Florem putares nare per liquidum aethera.

" Les plumes du flambant ou du flamant, dit-il ailleurs, sont de couleur incarnate ; et quand il vole à l’opposite du soleil, il paraît tout flamboyant comme un brandon de feu[2]. "

Buffon n’a pas mieux peint le vol d’un oiseau que l’historien des Antilles : " Cet oiseau (la frégate) a beaucoup de peine à se lever de dessus les branches ; mais quand il a une fois pris son vol, on lui voit fendre l’air d’un vol paisible, tenant ses ailes étendues sans presque les remuer ni se fatiguer aucunement.

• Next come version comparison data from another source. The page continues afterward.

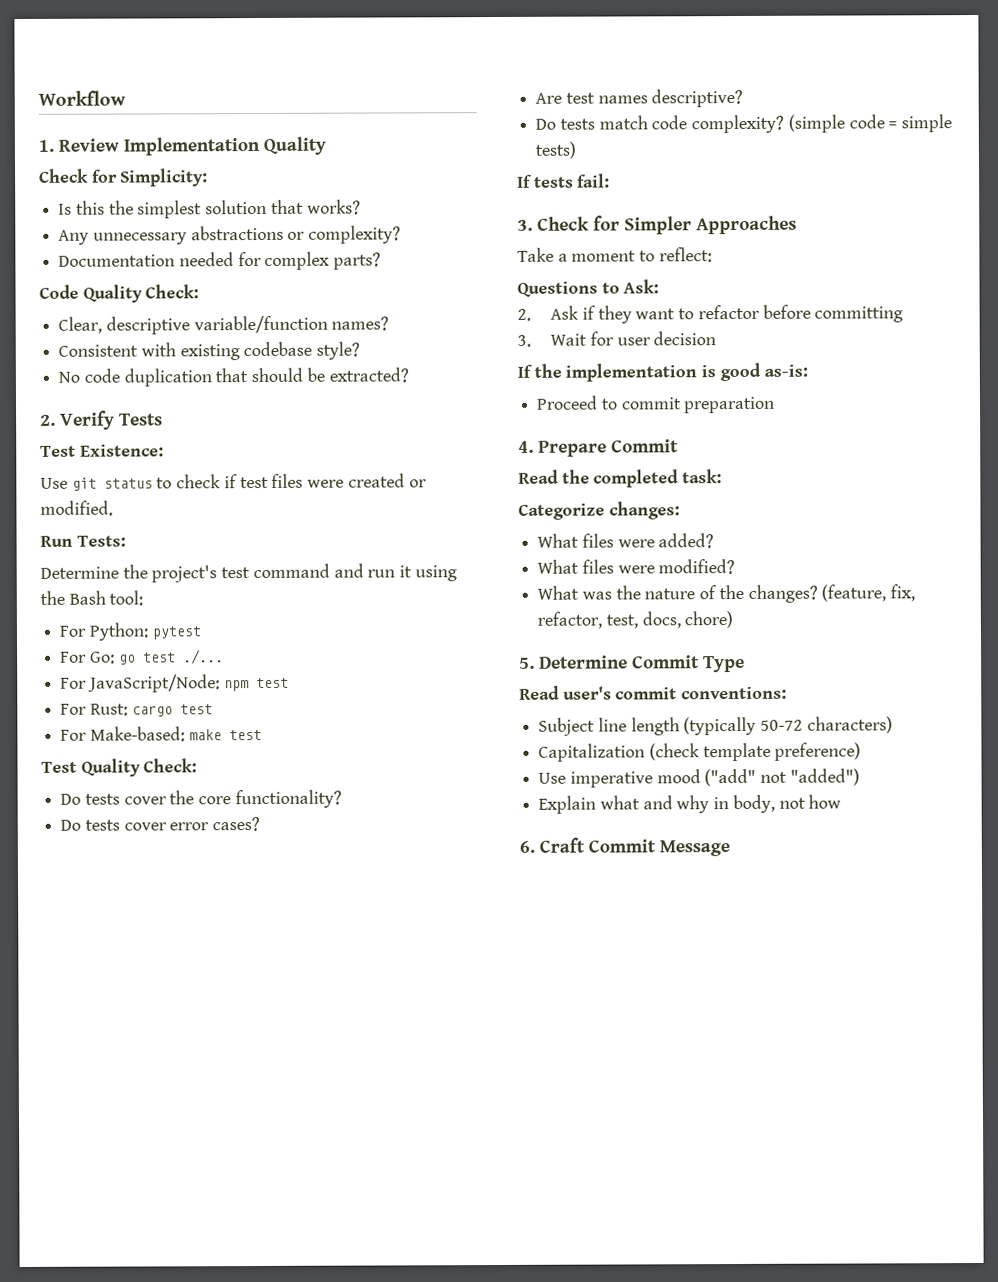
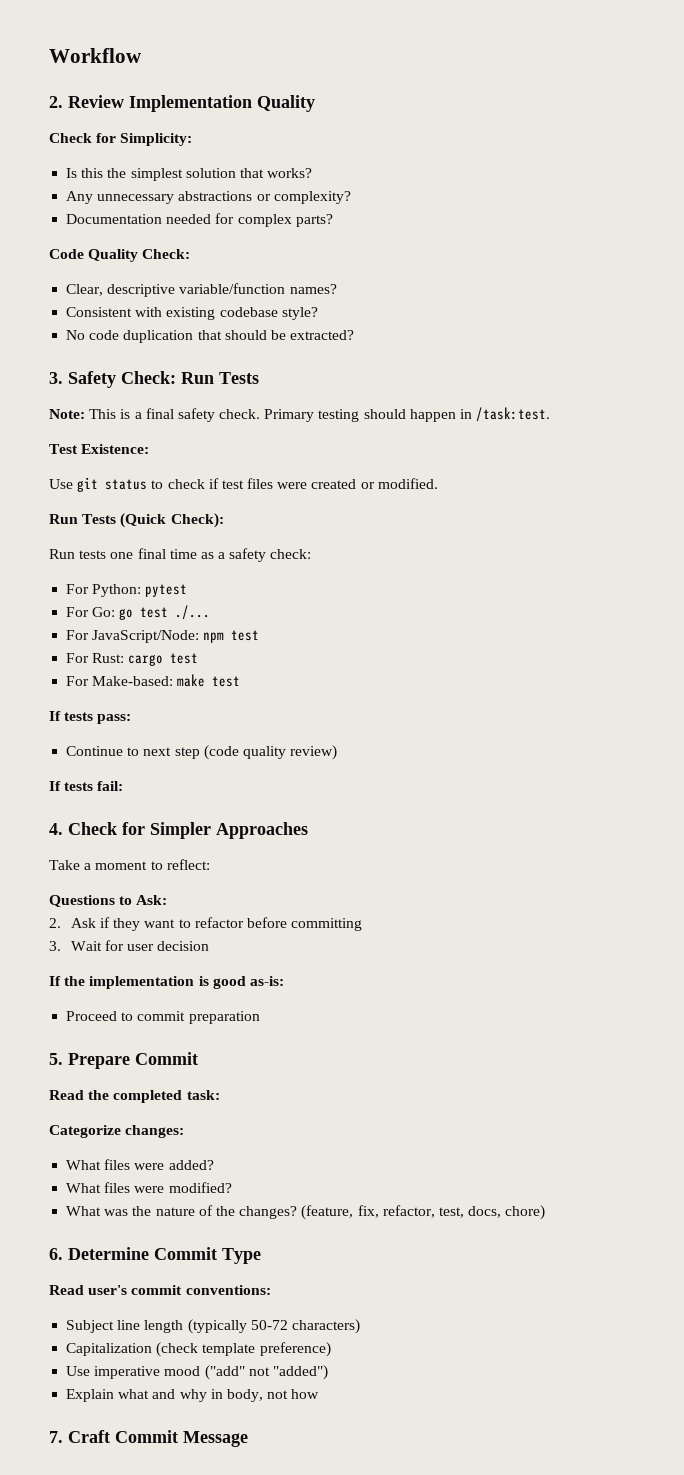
- 1. Review Implementation Quality
+ 2. Review Implementation Quality
- 2. Verify Tests
+ 3. Safety Check: Run Tests
+ Note: This is a final safety check. Primary testing should happen in /task:test.
- Run Tests:
- Determine the project's test command and run it using the Bash tool:
+ Run Tests (Quick Check):
+ Run tests one final time as a safety check:
- Test Quality Check:
- Do tests cover the core functionality?
- Do tests cover error cases?
- Are test names descriptive?
- Do tests match code complexity? (simple code = simple tests)
+ If tests pass:
+ Continue to next step (code quality review)
- 3. Check for Simpler Approaches
+ 4. Check for Simpler Approaches
- 4. Prepare Commit
+ 5. Prepare Commit
- 5. Determine Commit Type
+ 6. Determine Commit Type
- 6. Craft Commit Message
+ 7. Craft Commit Message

Si quelquefois la pesanteur de la pluie ou l’impétuosité des vents l’importune, pour lors il brave les nues, se guinde dans la moyenne région de l’air, et se dérobe à la vue des hommes[3]. "

Il représente la femelle du colibri faisant son nid :

" (…) Elle garde, s’il faut ainsi dire, tout le coton que lui apporte le mâle, et le remue quasi poil à poil avec son bec et ses petits pieds ; puis elle forme son nid, qui n’est pas plus grand que la moitié de la coque d’un œuf de pigeon. A mesure qu’elle élève le petit édifice, elle fait mille petits tours, polissant avec sa gorge la bordure du nid et le dedans avec sa queue.

" (…) Je n’ai jamais pu remarquer en

  1. Hist. des Ant., t. II, p. 503. (N.d.A.)
  2. Hist. des Ant., p. 268. (N.d.A.)
  3. Hist. des Ant., p. 269. (N.d.A.)